Rending & Materials of Pyrotechnic Explosions in Houdini. Following on from the previous lesson which covered pyrotechnic fx setup, this lesson will cover the finalization of the simulation and the adjustment of colours in the fire and smoke materials. The materials for the pyro elements can be adjusted to give the correct sharpness and look of the explosion and the transparency ramp of the density makes a huge difference to the look of fire and explosions in FX simulations in CG. All of this will be tweaked and explained so that artists can see how to art direct their pyrotechnic elements to match as closely as possible to live action footage.
How to setup additional fire & smoke trails from rigid body debris. The flying rigid body debris geometry is already animated and it can have additional fire trails and smoke trails. This class will cover how to setup the rigid body dynamics geometry to emit fire & smoke and how to add enough wind disturbance to break up the trails so that they are not too uniform. This class will also cover sub frame sampling so that there isn’t a stepping effect for dust trails off the debris.
Rendering and Compositing for FX Review using Mantra, Renderman & Nuke X. Once the fx simulations are completed they can all be rendered out using preliminary lighting and composited together in Nuke X for review. This is a very involving process integrating 3D renders from multiple 3D packages as well as live action background plates together into a final image. This class will cover tips and tricks on how to manage all the complex 3D scenes and how to setup a simple and easy to use composite node setup that will allow artists to output a high quality final image for review including all the fx elements.

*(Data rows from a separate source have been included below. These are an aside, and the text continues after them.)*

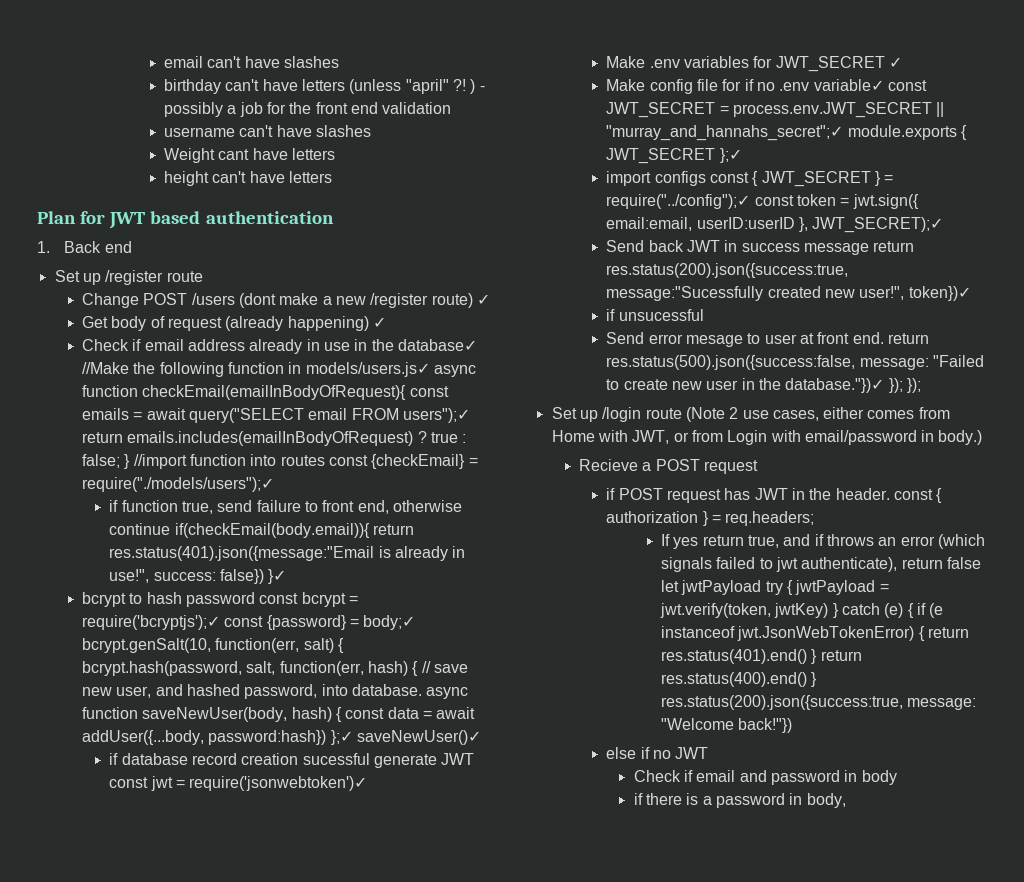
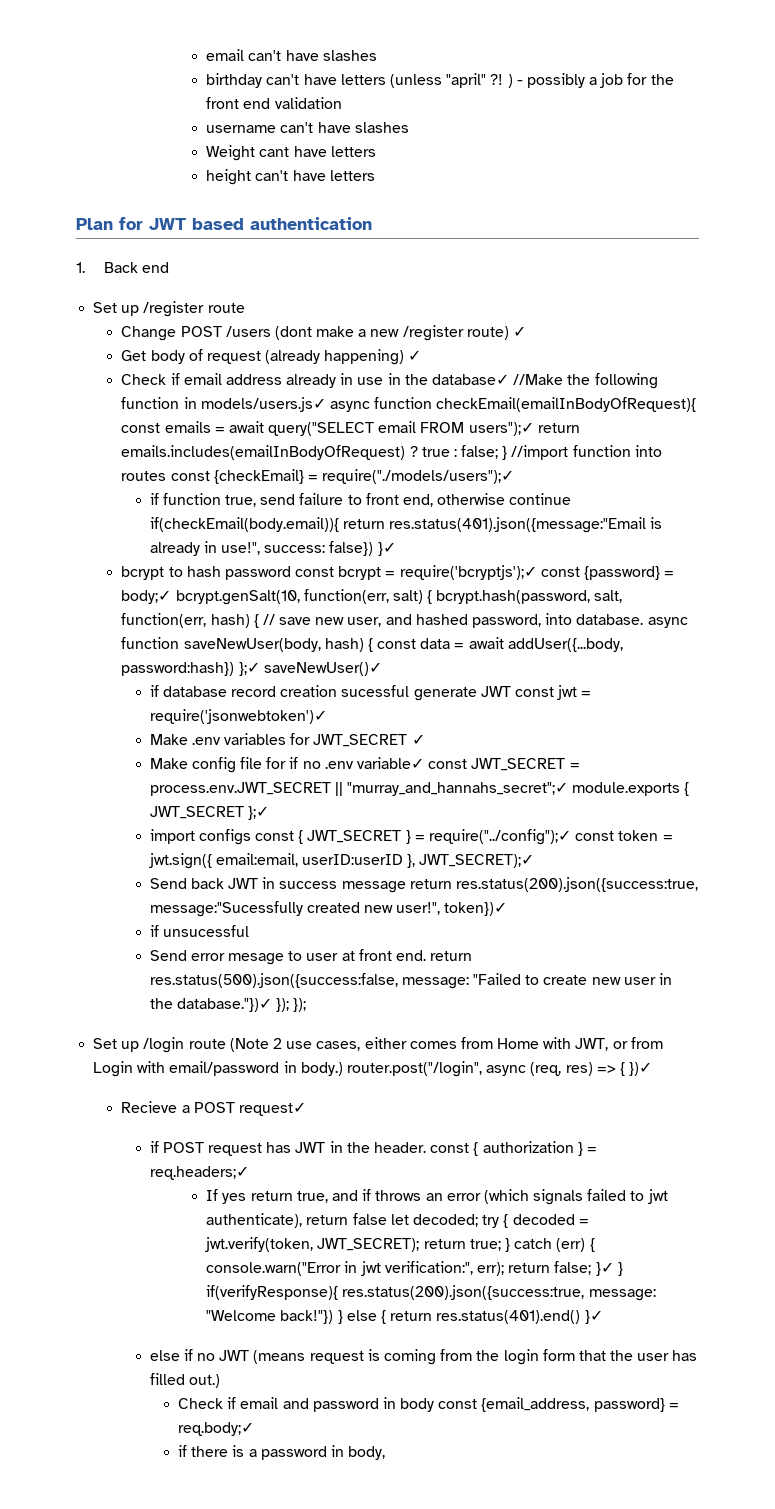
(983, 437) none -> [346,1061,653,1077] router.post("/login", async (req, res) => { })✓
[703,460,758,474] request -> [238,1102,306,1116] request✓
[725,511,815,526] req.headers; -> [149,1166,249,1180] req.headers;✓
[681,580,762,595] jwtPayload -> [413,1214,479,1227] decoded;
[795,580,876,595] jwtPayload -> [512,1214,575,1225] decoded
[774,603,944,618] [661,626,969,641] [661,649,862,664] [661,672,818,687] [661,695,977,710] [661,718,793,733] [606,747,709,759] jwtKey) } catch (e) { if (e instanceof jwt.JsonWebTokenError) { return res.status(401).end() } return res.status(400).end() } res.status(200).json({success:true, message: "Welcome back!"}) // else if no JWT -> [317,1238,595,1252] [206,1261,623,1276] [206,1285,656,1301] [206,1310,603,1324] [149,1349,698,1365] [149,1373,220,1388] JWT_SECRET); return true; } catch (err) { console.warn("Error in jwt verification:", err); return false; }✓ } if(verifyResponse){ res.status(200).json({success:true, message: "Welcome back!"}) } else { return res.status(401).end() }✓ // else if no JWT (means request is coming from the login form that the user has filled out.)
(897, 777) none -> [438,1397,679,1412] [177,1422,254,1436] const {email_address, password} = req.body;✓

How to update simulations if a Director wants a new FX Art Direction. Many times with pyrotechnic effects elements, what the director wanted is very different to what the software simulates. This class will cover the scenario when a Director wants a very specific and different look to the simulation which has been setup by the artist. Topics covered will include how to visually communicate new fx simulation direction with the client, how to explain the limitations of the software, explaining animation, vs simulation and how to make adjustments to rigid body simulation animation, particle fx animation and pyro simulation animation for the Director.